Desde el ámbito laboral hasta las relaciones personales, esta inseguridad se infiltra en todos los espacios.
No importa cuántos títulos, reconocimientos o elogios se reciban, siempre parece haber una voz interna que susurra que todo ha sido un error. Paradójicamente, el síndrome del impostor afecta con mayor frecuencia a mujeres altamente competentes, aquellas que han trabajado duro y han demostrado su valía una y otra vez.
Las expectativas sociales juegan un papel importante en este fenómeno. Durante generaciones, se ha inculcado la idea de que las mujeres deben ser perfectas en todos los aspectos de su vida. No basta con ser buenas profesionales, también deben ser madres excepcionales, amigas incondicionales y compañeras impecables.
Esta presión constante crea un estado de ansiedad y autocrítica que se traduce en la sensación de no estar a la altura.
El problema no radica solo en la percepción individual, sino en cómo la sociedad refuerza estos pensamientos. En muchas ocasiones, los logros de las mujeres son minimizados o atribuidos a factores externos. Si una mujer asciende en su carrera, algunos pueden pensar que fue por simpatía o por circunstancias favorables. En cambio, el éxito de un hombre suele ser visto como una muestra de su talento y esfuerzo.
Esta falta de reconocimiento genuino refuerza la creencia de que no se es lo suficientemente buena, incluso cuando la realidad demuestra lo contrario.
El perfeccionismo también alimenta este síndrome. Muchas mujeres sienten que deben hacer todo de manera impecable para ser merecedoras de sus logros.
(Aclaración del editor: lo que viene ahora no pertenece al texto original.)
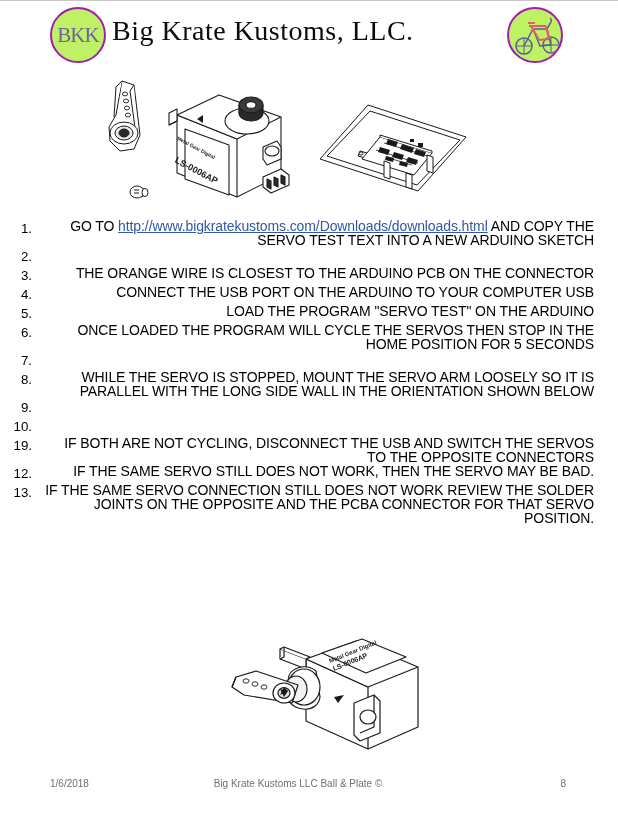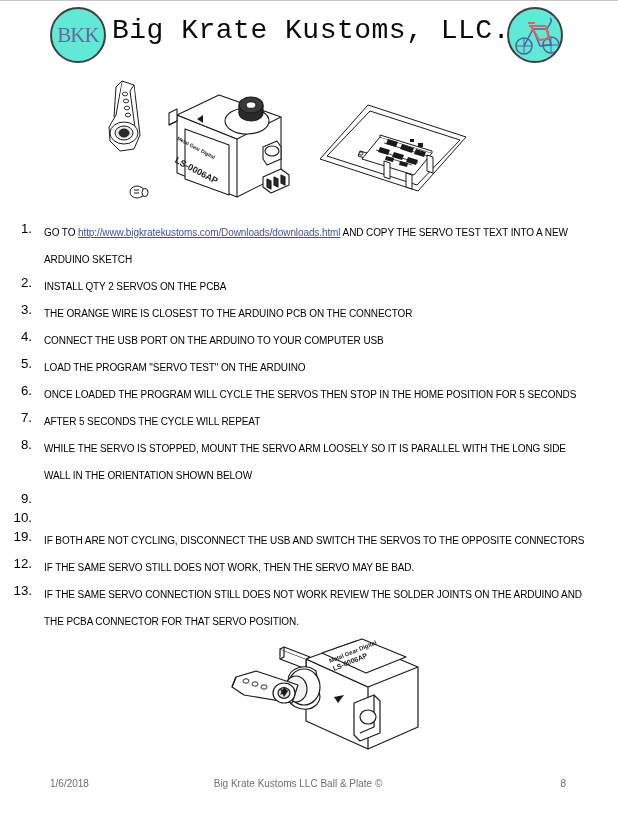--- a/index.html
+++ b/index.html
@@ -28,22 +28,22 @@
   
   #header {
     position: absolute;
     left: 0; top: 0;
     width: 618px;
     height: 70px;
   }
   .logo-circle {
     position: absolute;
     border-radius: 50%;
-    background: #5eead4;
-    border: 2px solid #404040;
+    background: #bef264;
+    border: 2px solid #a21caf;
     box-sizing: border-box;
     overflow: hidden;
   }
   #logo-bkk {
     left: 50px; top: 6px;
     width: 56px; height: 56px;
   }
   #logo-bkk-text {
     position: absolute;
     left: 0; top: 0;
@@ -63,27 +63,26 @@
   }
   #logo-bike svg {
     position: absolute;
     left: 0; top: 0;
   }
   #title {
     position: absolute;
     left: 112px;
     top: 13px;
     width: 390px;
-    font-family: Liberation Mono, monospace;
+    font-family: Liberation Serif, serif;
     font-size: 28px;
     line-height: 34px;
     letter-spacing: 0.5px;
     color: #0b0b0b;
     white-space: nowrap;
-    text-align: center;
   }
 
   
   #figures-top {
     position: absolute;
     left: 0;
     top: 68px;
     width: 618px;
     height: 145px;
   }
@@ -134,23 +133,24 @@
     flex: 0 0 44px;
     text-align: right;
     padding-right: 12px;
     box-sizing: border-box;
     font-size: 13.3px;
     line-height: 19px;
     white-space: nowrap;
   }
   .step-text {
     flex: 1 1 auto;
-    font-size: 10px;
-    line-height: 27px;
+    font-size: 14px;
+    line-height: 14px;
     letter-spacing: -0.1px;
+    text-align: right;
   }
   .step-text a,
   .link {
     color: #3257a5;
     text-decoration: underline;
   }
 
   
   #figures-bottom {
     position: absolute;
@@ -324,21 +324,20 @@
 
   <div id="steps">
 
     <div class="step">
       <div class="step-num">1.</div>
       <div class="step-text"><span>GO TO </span><a href="#" class="link">http://www.bigkratekustoms.com/Downloads/downloads.html</a><span> AND COPY THE SERVO TEST TEXT INTO A NEW ARDUINO SKETCH</span></div>
     </div>
 
     <div class="step">
       <div class="step-num">2.</div>
-      <div class="step-text">INSTALL QTY 2 SERVOS ON THE PCBA</div>
     </div>
 
     <div class="step">
       <div class="step-num">3.</div>
       <div class="step-text">THE ORANGE WIRE IS CLOSEST TO THE ARDUINO PCB ON THE CONNECTOR</div>
     </div>
 
     <div class="step">
       <div class="step-num">4.</div>
       <div class="step-text">CONNECT THE USB PORT ON THE ARDUINO TO YOUR COMPUTER USB</div>
@@ -349,21 +348,20 @@
       <div class="step-text">LOAD THE PROGRAM "SERVO TEST" ON THE ARDUINO</div>
     </div>
 
     <div class="step">
       <div class="step-num">6.</div>
       <div class="step-text">ONCE LOADED THE PROGRAM WILL CYCLE THE SERVOS THEN STOP IN THE HOME POSITION FOR 5 SECONDS</div>
     </div>
 
     <div class="step">
       <div class="step-num">7.</div>
-      <div class="step-text">AFTER 5 SECONDS THE CYCLE WILL REPEAT</div>
     </div>
 
     <div class="step">
       <div class="step-num">8.</div>
       <div class="step-text">WHILE THE SERVO IS STOPPED, MOUNT THE SERVO ARM LOOSELY SO IT IS PARALLEL WITH THE LONG SIDE WALL IN THE ORIENTATION SHOWN BELOW</div>
     </div>
 
     <div class="step">
       <div class="step-num">9.</div>
     </div>
@@ -377,21 +375,21 @@
       <div class="step-text">IF BOTH ARE NOT CYCLING, DISCONNECT THE USB AND SWITCH THE SERVOS TO THE OPPOSITE CONNECTORS</div>
     </div>
 
     <div class="step">
       <div class="step-num">12.</div>
       <div class="step-text">IF THE SAME SERVO STILL DOES NOT WORK, THEN THE SERVO MAY BE BAD.</div>
     </div>
 
     <div class="step">
       <div class="step-num">13.</div>
-      <div class="step-text">IF THE SAME SERVO CONNECTION STILL DOES NOT WORK REVIEW THE SOLDER JOINTS ON THE ARDUINO AND THE PCBA CONNECTOR FOR THAT SERVO POSITION.</div>
+      <div class="step-text">IF THE SAME SERVO CONNECTION STILL DOES NOT WORK REVIEW THE SOLDER JOINTS ON THE OPPOSITE AND THE PCBA CONNECTOR FOR THAT SERVO POSITION.</div>
     </div>
   </div>
 
   <div id="figures-bottom">
     <div class="fig" id="fig-servo-arm">
       <svg width="200" height="124" viewBox="0 0 200 124">
         <g fill="#ffffff" stroke="#1a1a1a" stroke-width="1.2" stroke-linejoin="round">
 
           <path d="M84 22 L84 84 L146 112 L146 50 Z"></path>
           <path d="M84 22 L134 4 L196 30 L146 50 Z"></path>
El más mínimo error se convierte en una prueba de su supuesta incompetencia. No piden ayuda, trabajan el doble y sienten que nunca es suficiente.

La autoexigencia extrema genera agotamiento y refuerza el miedo al fracaso
Para combatir el síndrome del impostor o de la impostora, es crucial cambiar la narrativa interna. Reconocer que el éxito no es producto de la casualidad, sino del esfuerzo y la preparación, es un primer paso.
Hablar abiertamente sobre estos sentimientos ayuda a entender que no se está sola en esta lucha. Muchas mujeres exitosas han pasado por lo mismo y han aprendido a enfrentarlo.
También es importante aceptar que nadie lo sabe todo y que cometer errores es parte del crecimiento. Pedir ayuda no es una señal de debilidad, sino de inteligencia. Las habilidades se construyen con el tiempo y cada experiencia, buena o mala, aporta aprendizaje.
La clave está en cambiar la conversación interna. En lugar de pensar «no soy lo suficientemente buena«, es más útil decir «aún estoy aprendiendo y creciendo«. La confianza no surge de la perfección, sino de la capacidad de reconocer el propio valor, con fortalezas y áreas de mejora incluidas.
Superar el síndrome de la impostora no es un proceso inmediato, pero con consciencia y trabajo personal es posible reducir su impacto. La validación debe venir desde adentro, no de la aprobación externa porque la verdadera impostora no es quien duda de sí misma, sino la voz que insiste en que no es suficiente.